AB: What drew you to that? Obviously it’s a super hero, but an old super hero that isn’t around very much anymore.

JA: I don’t want to say too much about Shazam because it’s so early on in the process, but what is great about the Captain Marvel character in the Shazam! mythology is – the underlying idea is that a thirteen year old boy can say a magic word and turn into Captain Marvel. That’s the central concept of the story: that empowerment and the responsibility that comes with it.

AB: Didn’t he have a woman and a teen sidekick? Was the teen sidekick really a baby?

JA: There’s a lot of different variations on the mythology and I can’t really say how we’re doing it, but it definitely plays – it’s going to play well to kids, because they’re right there in that moment, but it’s going to play well to – it embodies that frustration and excitement of being a 13-year old.

AB: So, when you approached The Nines, do you feel like you had more control over the finished product?

JA: Certainly. Going back to the difference between the screenwriter – the person who originally plotting the story and getting it ready to be shot but isn’t the person who lifts up the hammer and builds it. This was a story where I really knew what I wanted to do – I knew how I wanted to build the story. I had not just a sense of the story I wanted to tell, but how I wanted to support this movie.

AB: Do you want to continue going in that direction?

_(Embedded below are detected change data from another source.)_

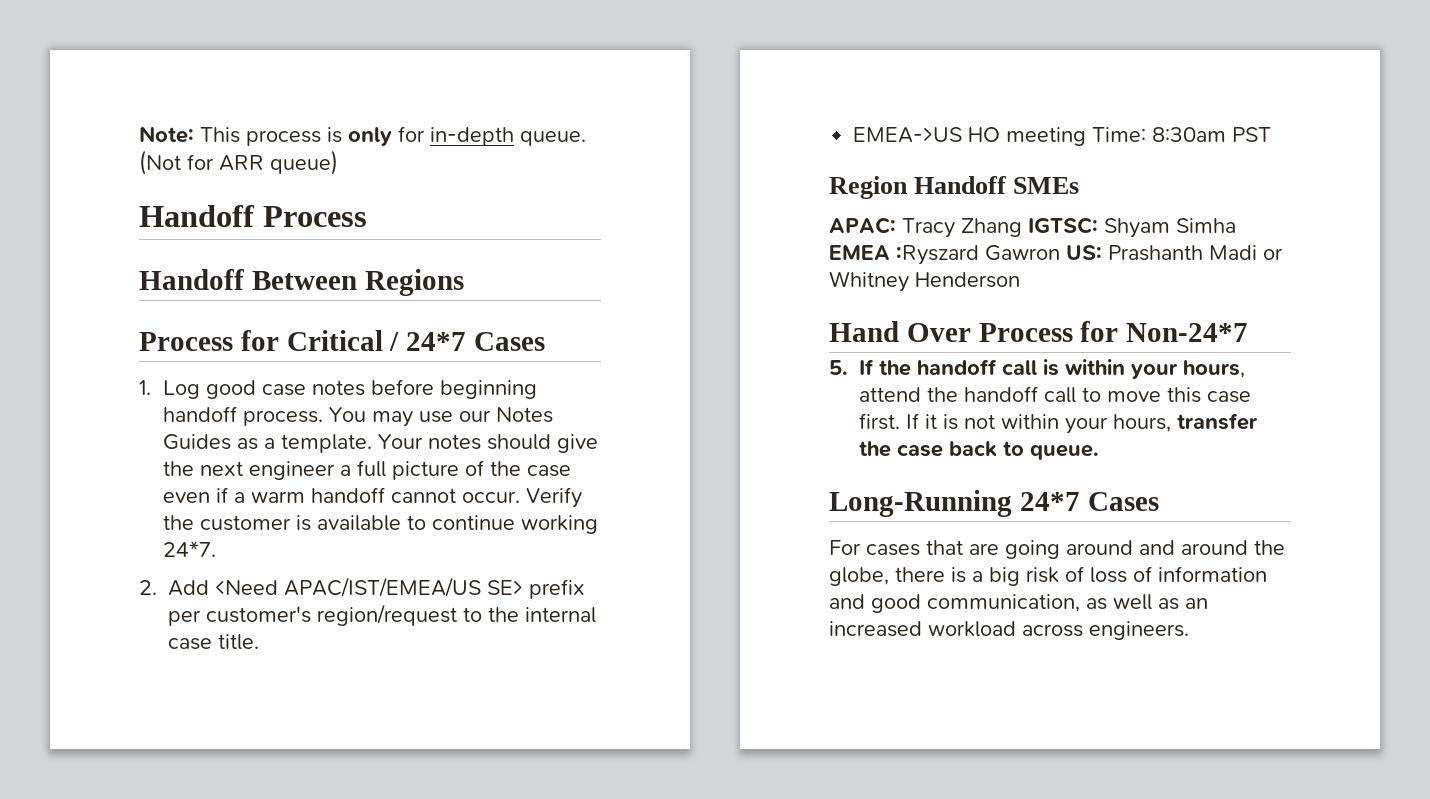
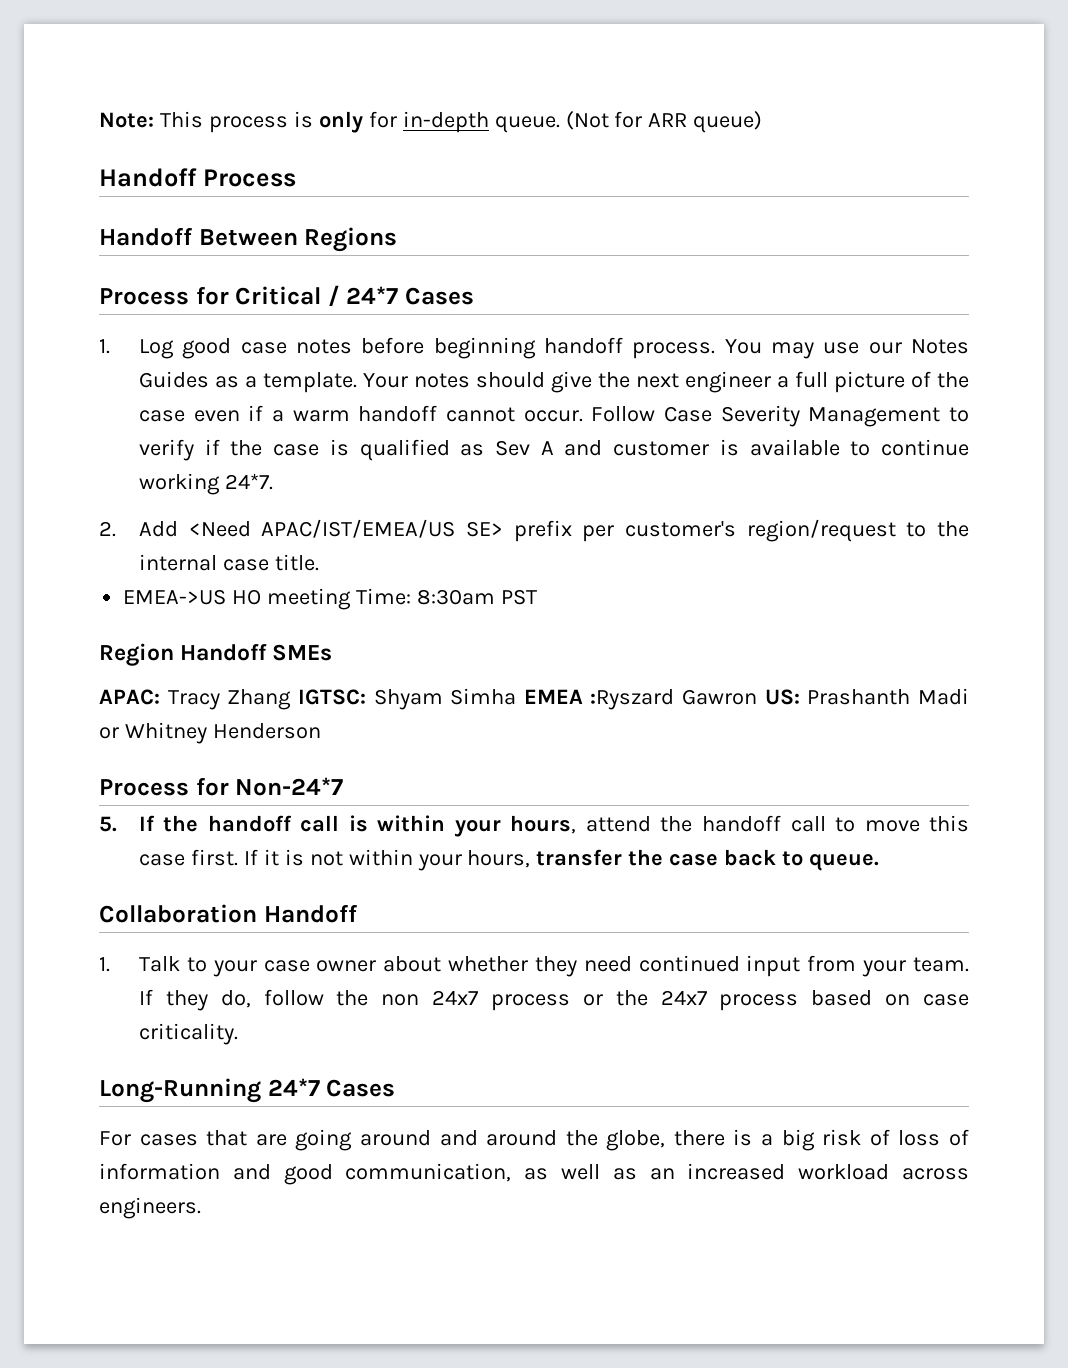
- Verify the customer is available to continue working 24*7.
+ Follow Case Severity Management to verify if the case is qualified as Sev A and customer is available to continue working 24*7.
- Hand Over Process for Non-24*7
+ Process for Non-24*7
+ Collaboration Handoff
+ 1. Talk to your case owner about whether they need continued input from your team. If they do, follow the non 24x7 process or the 24x7 process based on case criticality.

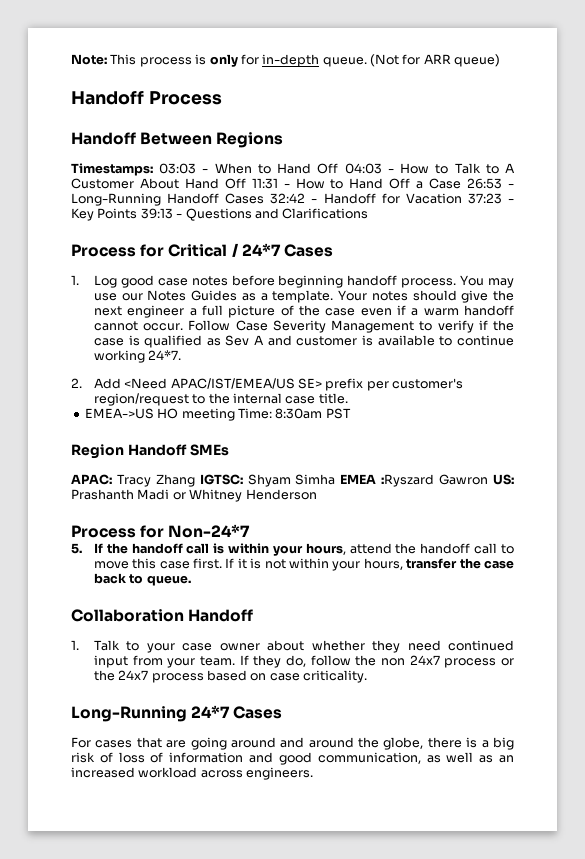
+ Timestamps: 03:03 - When to Hand Off 04:03 - How to Talk to A Customer About Hand Off 11:31 - How to Hand Off a Case 26:53 - Long-Running Handoff Cases 32:42 - Handoff for Vacation 37:23 - Key Points 39:13 - Questions and Clarifications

JA: I definitely want to direct again. I don’t think it’s going to be super soon. I have a lot of other projects. I think it’s going to be a ways off, but I enjoyed it. The panic of directing is that you have about a thousand decisions a day – everyone’s coming up to you. As a writer, I don’t have to make any of those decisions and I was worried that I wouldn’t be able to handle it, but I surprised myself.